Закончив разговор, Валландер открыл телефонный справочник и сверил адрес Альфреда Ханссона. Потом встал, схватил куртку и вышел из кабинета.
— Я еду в Волльшё, — сказал он, заглянув к Мартинссону. — Странно все как-то с этим взорванным домом.
— По-моему, тут вообще все странно, — заметил Мартинссон. — Кстати, я только что потолковал с Нюбергом. Он говорит, что сгоревшая радиостанция, вероятно, русского производства.
— Русского?
— Он так говорит. Я не знаю.
— Еще одна страна, — вздохнул Валландер. — Швеция, ЮАР и Россия. Где все это кончится?
Через полчаса он въехал во двор усадьбы, где проживал Альфред Ханссон.
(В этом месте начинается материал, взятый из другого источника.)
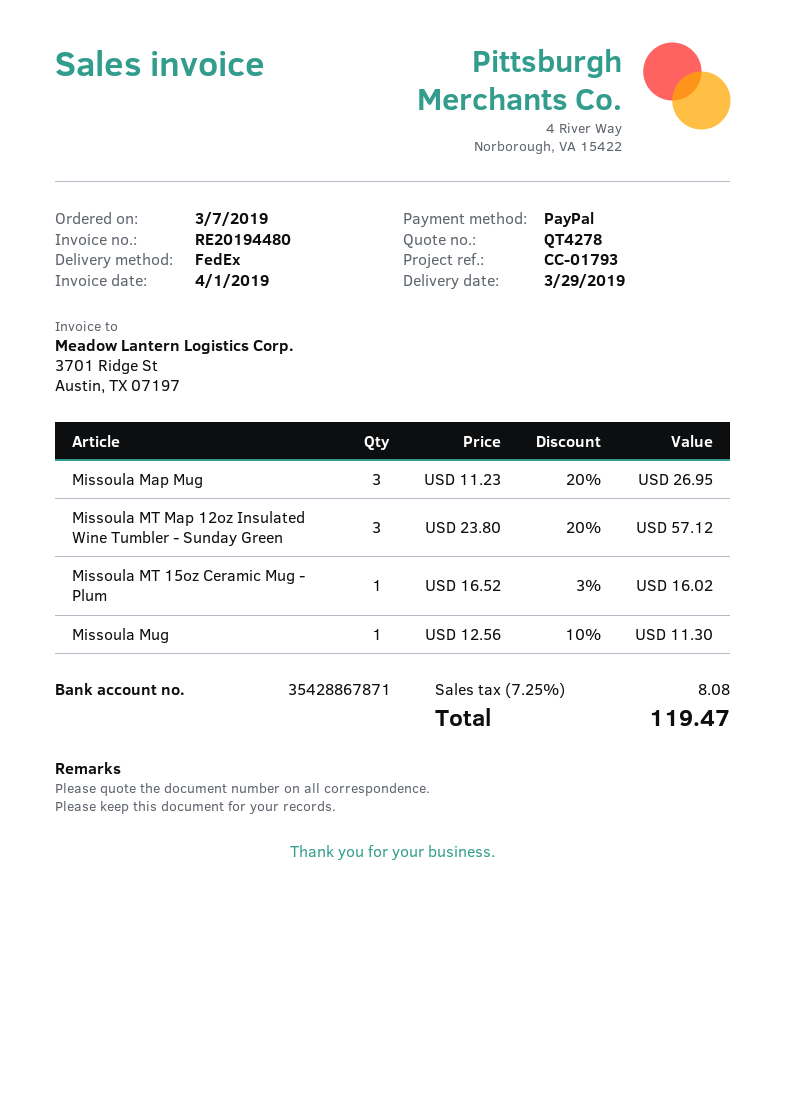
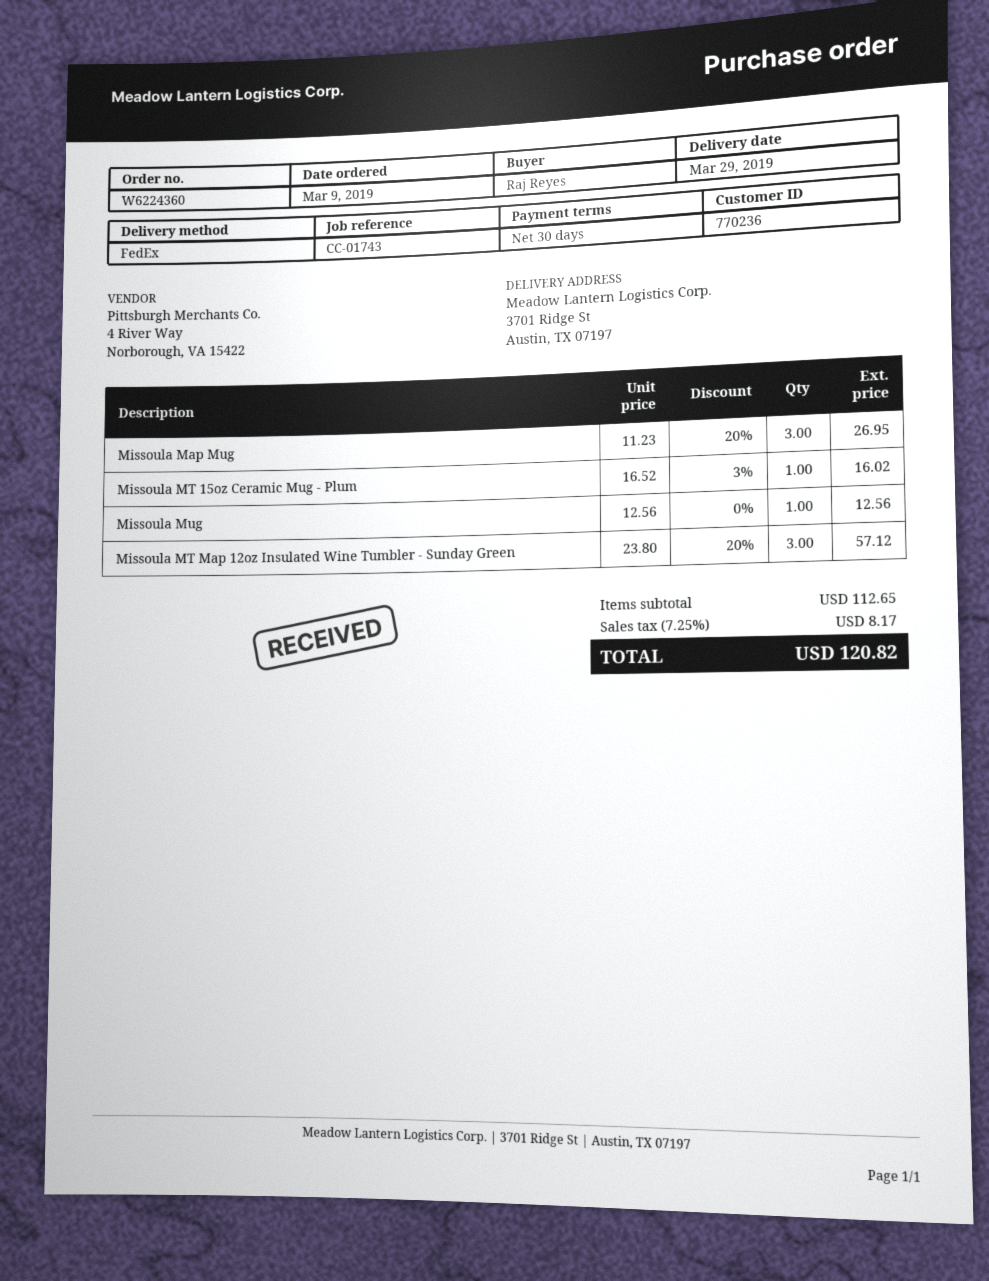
order date: 2019-03-07 -> 2019-03-09
reference: CC-01793 -> CC-01743
Missoula Mug: 1 x 12.56 - 10% = 11.30 -> 1 x 12.56 = 12.56
tax: 7.25% = 8.08 -> 7.25% = 8.17
total: 119.47 -> 120.82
Дом довольно современный, совершенно не под стать соседним старинным постройкам. Овчарки в вольере бешено залаяли, когда Валландер вышел из машины. Было уже полпятого, и он вдруг почувствовал, что здорово проголодался.
Мужчина лет сорока открыл дверь и прямо в носках вышел на крыльцо. Волосы у него были всклокочены, а подойдя ближе, Валландер почуял запах спиртного.
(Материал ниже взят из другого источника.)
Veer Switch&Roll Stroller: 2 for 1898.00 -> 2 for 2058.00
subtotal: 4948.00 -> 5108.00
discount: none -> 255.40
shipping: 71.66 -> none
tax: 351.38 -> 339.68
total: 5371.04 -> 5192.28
— Альфред Ханссон? — спросил он.
Мужчина кивнул.
— Я из Истада, из полиции.
— Черт! — буркнул мужчина, прежде чем Валландер успел назваться.
— Простите?
— Кто ж это натрепал? Не иначе как Бенгтсон. Вот сволочь!
Валландер выдержал паузу:
— Не могу вам сказать. Полиция защищает своих информаторов.
— Наверняка Бенгтсон. Я что, задержан?
— Давайте-ка сперва потолкуем.
Ханссон провел комиссара на кухню. И тот мгновенно учуял слабый, но вполне отчетливый запах самогона. Вон оно что! Теперь все понятно. Альфред Ханссон гнал самогон и решил, что Валландер приехал брать его с поличным.
Ханссон плюхнулся на кухонный стул, почесал в затылке и вздохнул:
— Вечно не везет.
— О самогоне потом, — сказал комиссар. — Я к вам еще и по другому делу.
— По какому?
— Насчет сгоревшей усадьбы.
— Я ничего не знаю.
Валландер сразу заметил, что он забеспокоился.
— О чем не знаете?
Дрожащими пальцами Ханссон закурил мятую сигарету.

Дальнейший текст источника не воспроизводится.